Kishaba argues the district court should not have granted summary judgment in favor of the defendants on her implied-in-fact contract claim. Citing Kinoshita v. Canadian Pacific Airlines, 68 Haw. 594, 724 P.2d 110 (1986), Kishaba contends that issues of fact concerning the intent and sufficiency of Hilton's Employee Handbook preclude the court's ruling. The Employee Handbook, however, does not make any promises to the employee much less promise termination would only be for cause. Hilton's Employee Handbook is insufficient to alter the at-will nature of Kishaba's employment.
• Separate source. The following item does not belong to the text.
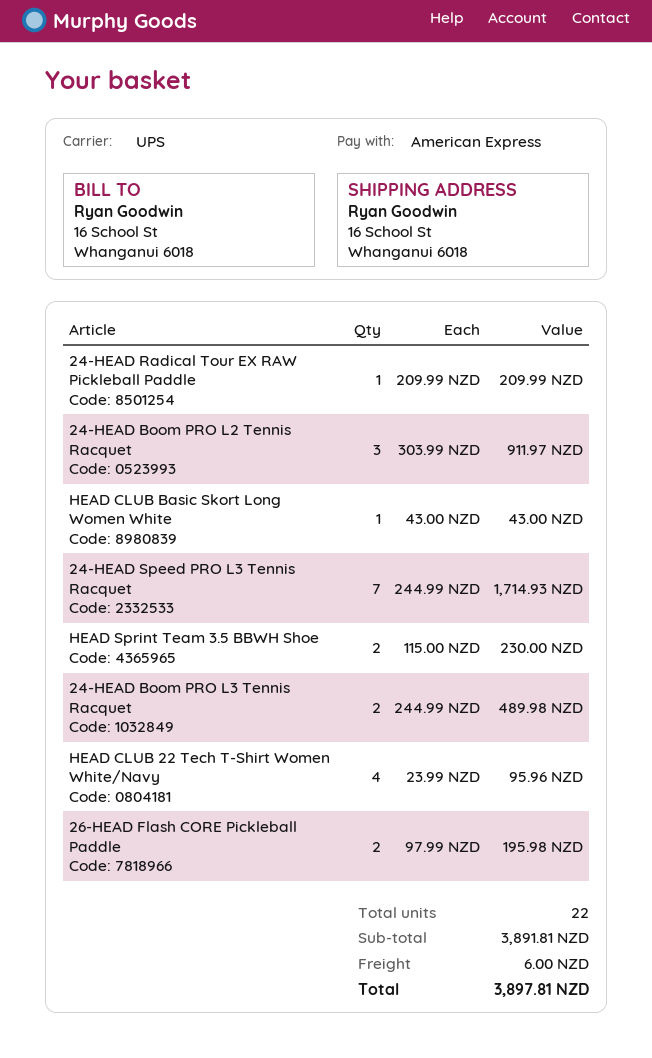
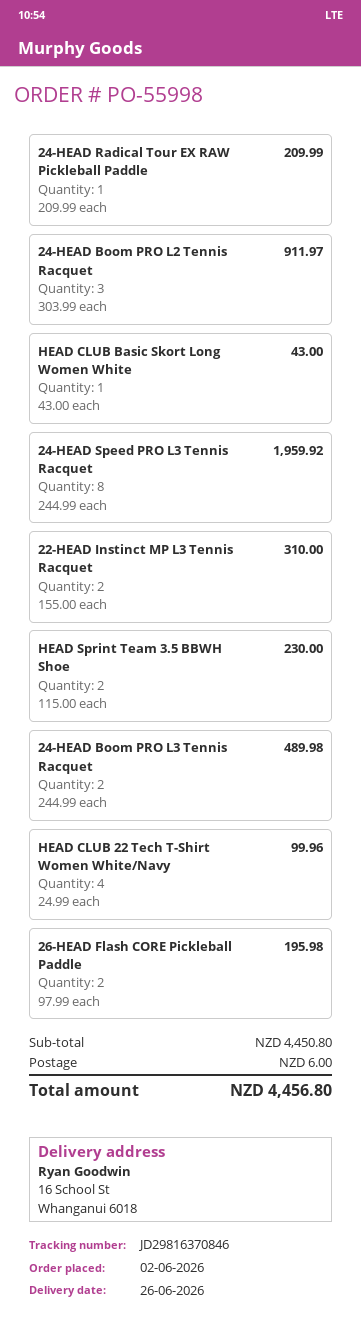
24-HEAD Speed PRO L3 Tennis Racquet: 7 x 244.99 = 1714.93 -> 8 x 244.99 = 1959.92
HEAD CLUB 22 Tech T-Shirt Women White/Navy: 4 x 23.99 = 95.96 -> 4 x 24.99 = 99.96
22-HEAD Instinct MP L3 Tennis Racquet: none -> 2 x 155.00 = 310.00
subtotal: 3891.81 -> 4450.80
total: 3897.81 -> 4456.80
Kishaba also argues the district court erred in holding that Hawaii's Workers Compensation Law, H.R.S. Sec. 386-5, barred her claim for intentional infliction of emotional distress. Hawaii law on this point is clear: an injury is work-related as long as there is a "causal connection between the injury and any incidents or conditions of employment." Chung v. Animal Clinic, Inc., 63 Haw. 642, 636 P.2d 721, 725-26 (1981). We held that Hawaii's workers compensation law barred a claim for emotional distress in a similar context. See Courtney v. Canyon Tel. & App. Rental, 899 F.2d 845, 851 (9th Cir. 1990) (race discrimination in violation of Section 1981). Kishaba's claim is barred under the law of Hawaii.
Order Limiting Discovery.
After filing suit, Kishaba's counsel contacted and met with Hilton's former Director of Human Resources. Raising the shield of attorney-client privilege, Hilton asked the court to prohibit Kishaba from engaging in ex parte contacts and meetings with specified former management employees. Over Kishaba's objections, the court granted the protective order. Kishaba challenges the limitations placed on her discovery. We hold her case was not prejudiced by the district court's ruling and affirm.
AFFIRMED.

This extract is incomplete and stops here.